In Sunday School little gof regularly massacred the melodic
"Jesus wants me for a sunbeam" with the other young inmates.
Performances accompanied by visions of me levitating across the earth's surface beaming joy and happiness to all mankind with a rainbow-esque spectrum of light emanating from some unspecified bodily orifice.  (Hey, I was just a kid…gimme a break.)

These days I understand that Jesus would not have been that stupid to select me for such an honorary vocation.

Not one single human being who has ever had dealings with GOF in the past 60 years would have said  "what a pleasant illuminating fellow that GOF is……I think he should be a little lighthouse to help guide the way for humanity."

I emerged from the womb grumpy, and the condition progressively worsened.

My parents somehow tolerated me for 14 years, after which they both left town, leaving me in the dubious boarding care of an elderly and grouchy parishoner, who fed and nurtured the garden of cynicism and sarcasm (and lets not forget reality) growing within me.

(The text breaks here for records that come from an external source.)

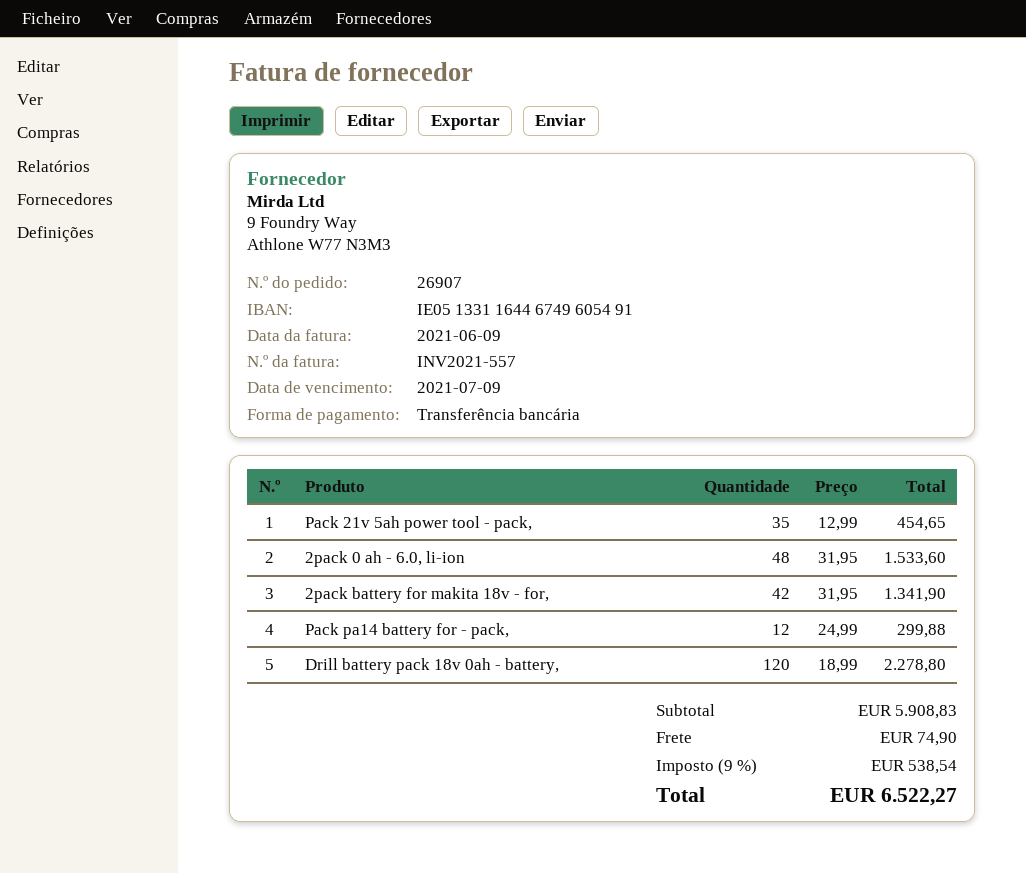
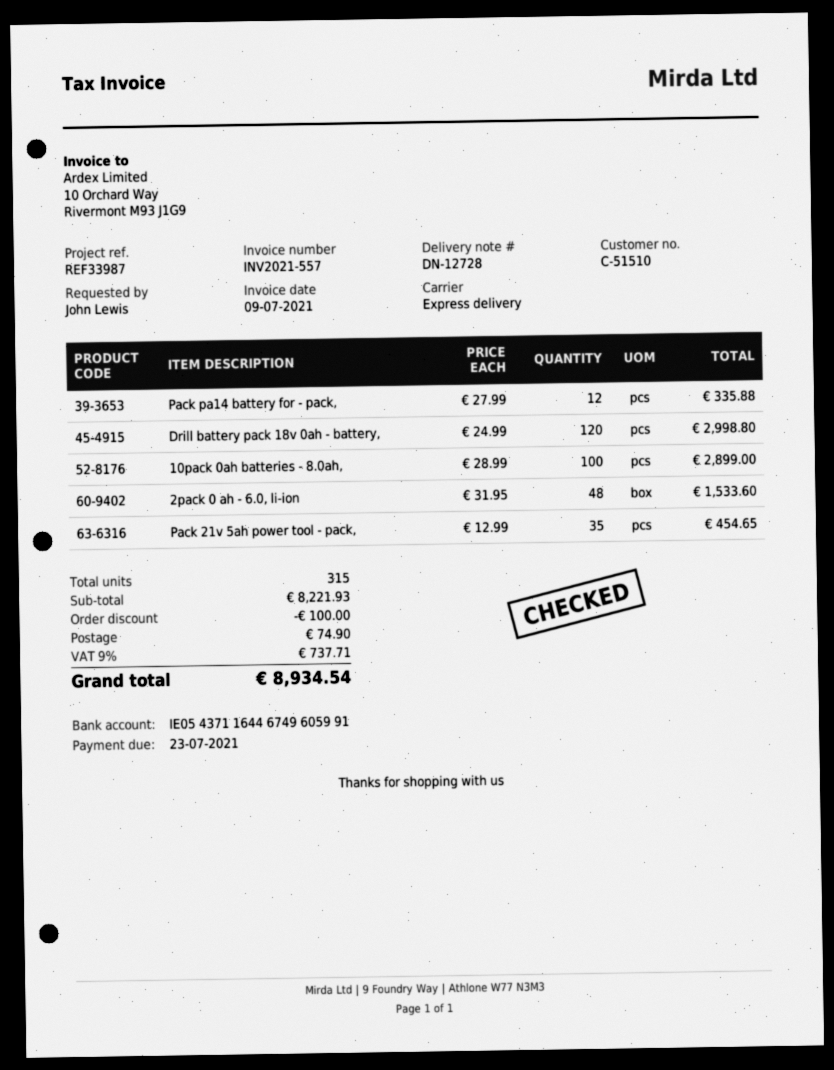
invoice date: 2021-06-09 -> 2021-07-09
due date: 2021-07-09 -> 2021-07-23
bank account: IE05133116446749605491 -> IE05437116446749605991
2pack battery for makita 18v - for,: 42 x 31.95 = 1341.90 -> none
Pack pa14 battery for - pack,: 12 x 24.99 = 299.88 -> 12 x 27.99 = 335.88
Drill battery pack 18v 0ah - battery,: 120 x 18.99 = 2278.80 -> 120 x 24.99 = 2998.80
10pack 0ah batteries - 8.0ah,: none -> 100 x 28.99 = 2899.00
subtotal: 5908.83 -> 8221.93
discount: none -> 100.00
tax: 9% = 538.54 -> 9% = 737.71
total: 6522.27 -> 8934.54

No, I am sorry to say that Jesus most definitely did not want me for a sunbeam.
He had greater works in mind for me.

He gave me my own special hymn, sung to the same tune.
So please join me with this melodic lilting waltz.
Please sing it well.  We don't want any tunelessness reverberating around inside The Bucket.

1-2-3, 1-2-3

Jesus wants me to ex-ter-min-ate,
Re-lig-ious big-otry.             
Rabid evang-E-lism, and      
Mone-tary greed.
Sectar-ee-an Arro-Gance,     
(gotta get meter and emPHARsis right)
Sanctimonious-lee,
Pontificating priory,
Remove them all from me.

Chorus;   (sung with gay wild abandon)

Exter-minate,
Ee-ee-radicate,
ItsThe Bucket's wish for humanity.
Exter-minate,
O-O-bliterate,
Ree-ligious bigotry. YEAH!

Everybody,  one more time………………….or perhaps not.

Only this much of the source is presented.